### [EXERCISE GOAL]
An exact reproduction of the records is required, with all pictures omitted.

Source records
- - -

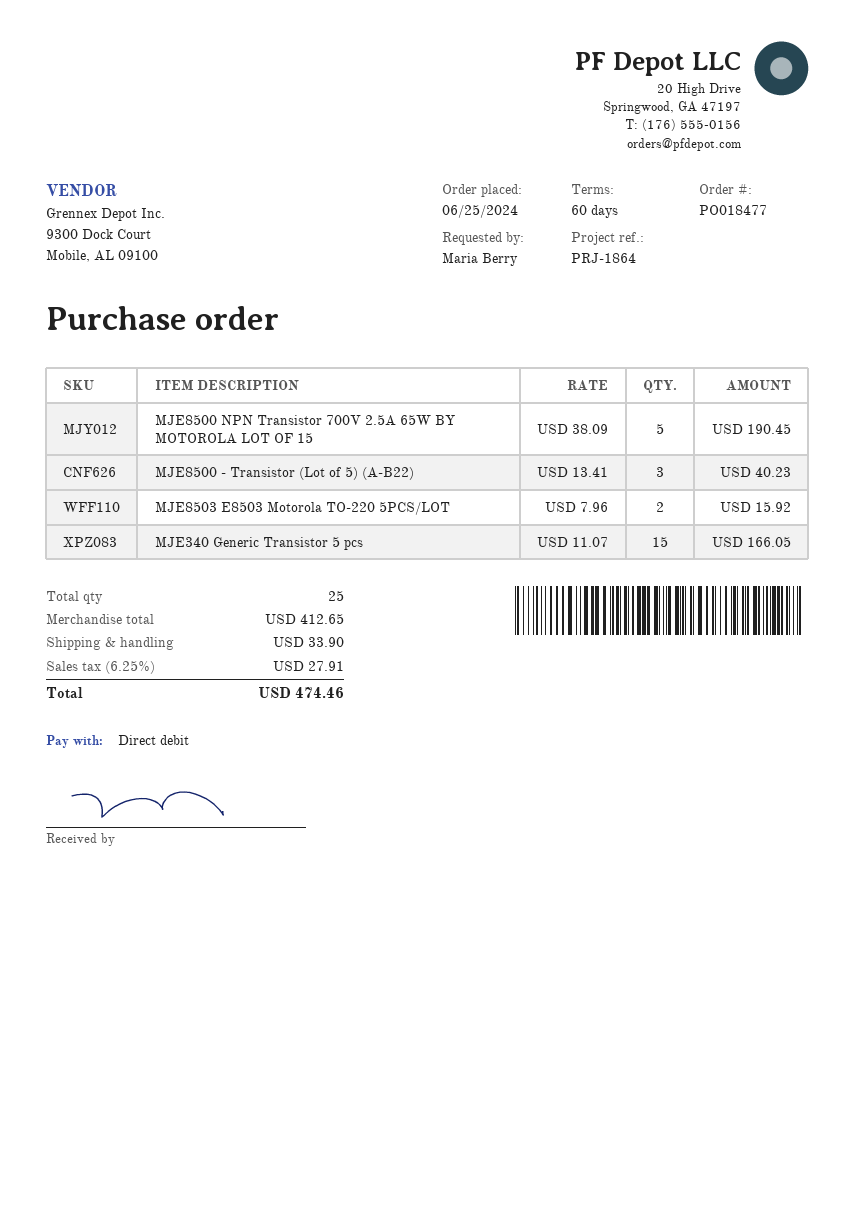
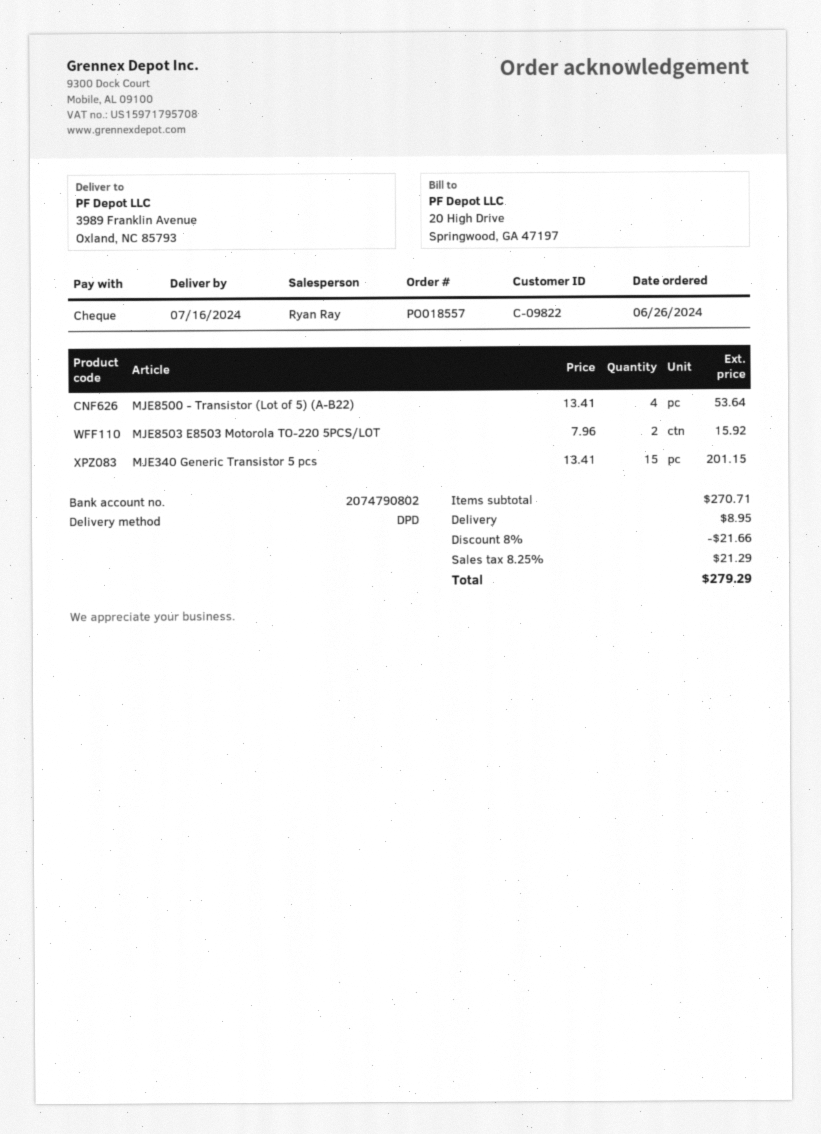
order number: PO018477 -> PO018557
order date: 2024-06-25 -> 2024-06-26
payment method: direct debit -> cheque
MJE8500 NPN Transistor 700V 2.5A 65W BY MOTOROLA LOT OF 15: 5 x 38.09 = 190.45 -> none
MJE8500 - Transistor (Lot of 5) (A-B22): 3 x 13.41 = 40.23 -> 4 x 13.41 = 53.64
MJE340 Generic Transistor 5 pcs: 15 x 11.07 = 166.05 -> 15 x 13.41 = 201.15
subtotal: 412.65 -> 270.71
discount: none -> 8% = 21.66
shipping: 33.90 -> 8.95
tax: 6.25% = 27.91 -> 8.25% = 21.29
total: 474.46 -> 279.29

- - -

### [WRITTEN RESPONSE]
order number: PO018477 -> PO018557
order date: 2024-06-25 -> 2024-06-26
payment method: direct debit -> cheque
MJE8500 NPN Transistor 700V 2.5A 65W BY MOTOROLA LOT OF 15: 5 x 38.09 = 190.45 -> none
MJE8500 - Transistor (Lot of 5) (A-B22): 3 x 13.41 = 40.23 -> 4 x 13.41 = 53.64
MJE340 Generic Transistor 5 pcs: 15 x 11.07 = 166.05 -> 15 x 13.41 = 201.15
subtotal: 412.65 -> 270.71
discount: none -> 8% = 21.66
shipping: 33.90 -> 8.95
tax: 6.25% = 27.91 -> 8.25% = 21.29
total: 474.46 -> 279.29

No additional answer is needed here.